La conversion à laquelle Jésus appelle n’est pas une conversion à l’évangélisme, ni une question d’appartenance religieuse. Il s’agit d’un changement radical, fait de foi et de dévotion à Dieu. Derrière cet appel se trouve le grand récit biblique qui voit l’humanité se séparer de son créateur par orgueil et volonté d’autonomie. Pour Jésus et les auteurs de la Bible, cet éloignement n’est pas innocent, mais ressort de l’ingratitude et de la révolte. En conséquence, l’état par défaut d’un être humain est d’être ennemi de Dieu, et ignorer Dieu n’est pas neutre.

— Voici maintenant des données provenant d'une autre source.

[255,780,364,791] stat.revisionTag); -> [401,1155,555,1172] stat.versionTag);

Les mauvaises actions, les mauvais désirs et les mauvaises tendances qui sont à l’œuvre dans ce monde sont les conséquences de cette relation faussée ou manquante à Dieu.

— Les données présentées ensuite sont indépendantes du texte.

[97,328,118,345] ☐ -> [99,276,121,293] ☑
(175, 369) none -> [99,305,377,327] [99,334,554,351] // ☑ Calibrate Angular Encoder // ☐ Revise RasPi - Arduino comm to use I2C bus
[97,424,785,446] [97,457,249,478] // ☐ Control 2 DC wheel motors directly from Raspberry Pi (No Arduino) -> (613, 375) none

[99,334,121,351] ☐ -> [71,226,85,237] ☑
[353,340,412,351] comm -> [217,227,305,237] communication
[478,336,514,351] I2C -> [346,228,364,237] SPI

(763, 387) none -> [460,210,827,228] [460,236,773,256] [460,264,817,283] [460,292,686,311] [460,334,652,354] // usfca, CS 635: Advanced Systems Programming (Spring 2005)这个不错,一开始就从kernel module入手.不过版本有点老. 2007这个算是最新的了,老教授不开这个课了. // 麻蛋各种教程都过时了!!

Retour dans l’amitié du Créateur
Jésus est Dieu lui-même, venu offrir aux humains la possibilité d’un retour dans l’amitié du Créateur. Il montre tout à nouveau qui est Dieu, quel est son amour, et comment le connaître. Jésus ouvre la voie d’un pardon en prenant sur lui toute la culpabilité accumulée par l’humanité depuis la nuit des temps, en mourant la mort d’un coupable sur une croix. La conversion, chère aux évangéliques, consiste à renoncer à toute révolte contre Dieu, à accepter son amour, à entrer dans son amitié, à mettre sa confiance en Jésus pour le pardon et la réconciliation, et à décider de vivre en conformité avec les désirs de Dieu. Les conséquences attendues et revendiquées sont d’une part la paix et la joie qui ressortent d’une relation rétablie avec l’auteur de toutes choses, et d’autre part une vie qui manifeste sur cette terre l’amour de Dieu.
Des visions du monde s’entrechoquent
Pour les évangéliques, et pour bien d’autres chrétiens, le message de Jésus est la clé d’une vie pleine de sens et animée par les ressources de l’auteur de toute vie. C’est aussi pour eux le meilleur et le seul moyen de réunir l’humanité par-delà ses différences et ses divisions, et la grande diversité ethnique et culturelle des évangéliques dans le monde en donne un bel avant-goût. Appeler les êtres humains à la conversion n’est donc pas le moyen d’augmenter leur influence ou leur pouvoir, ni de mettre qui que ce soit sous leur coupe (quoiqu’il faille déplorer sous le nom d’évangéliques certains charlatans qui s’intéressent à vider les poches de leurs fidèles, et d’autres qui se font séduire par les sirènes du pouvoir, avec au départ des intentions plus ou moins louables). C’est au contraire le souhait de permettre à d’autres de profiter de ce qu’ils ont eux-mêmes reçu, tout en les soustrayant au danger d’une vie et d’une éternité coupée de Dieu. L’esprit du temps a largement mis en avant le fait de ne s’occuper que de soi et de laisser les questions les plus importantes dans une sphère privée vue comme étanche. Pourtant, face à un danger qui menace chacun et contre lequel tous ont à prendre des mesures, il est logique et normal que ceux qui sont convaincus du problème et de sa solution militent pour que les autres agissent aussi, comme l’inquiétude climatique nous l’a rappelé. En ce sens, notre société gagnerait à mieux vivre les échanges animés par des convictions fondamentales sur ce qui est bien pour l’homme, même s’il y aura nécessairement divergence sur ces sujets.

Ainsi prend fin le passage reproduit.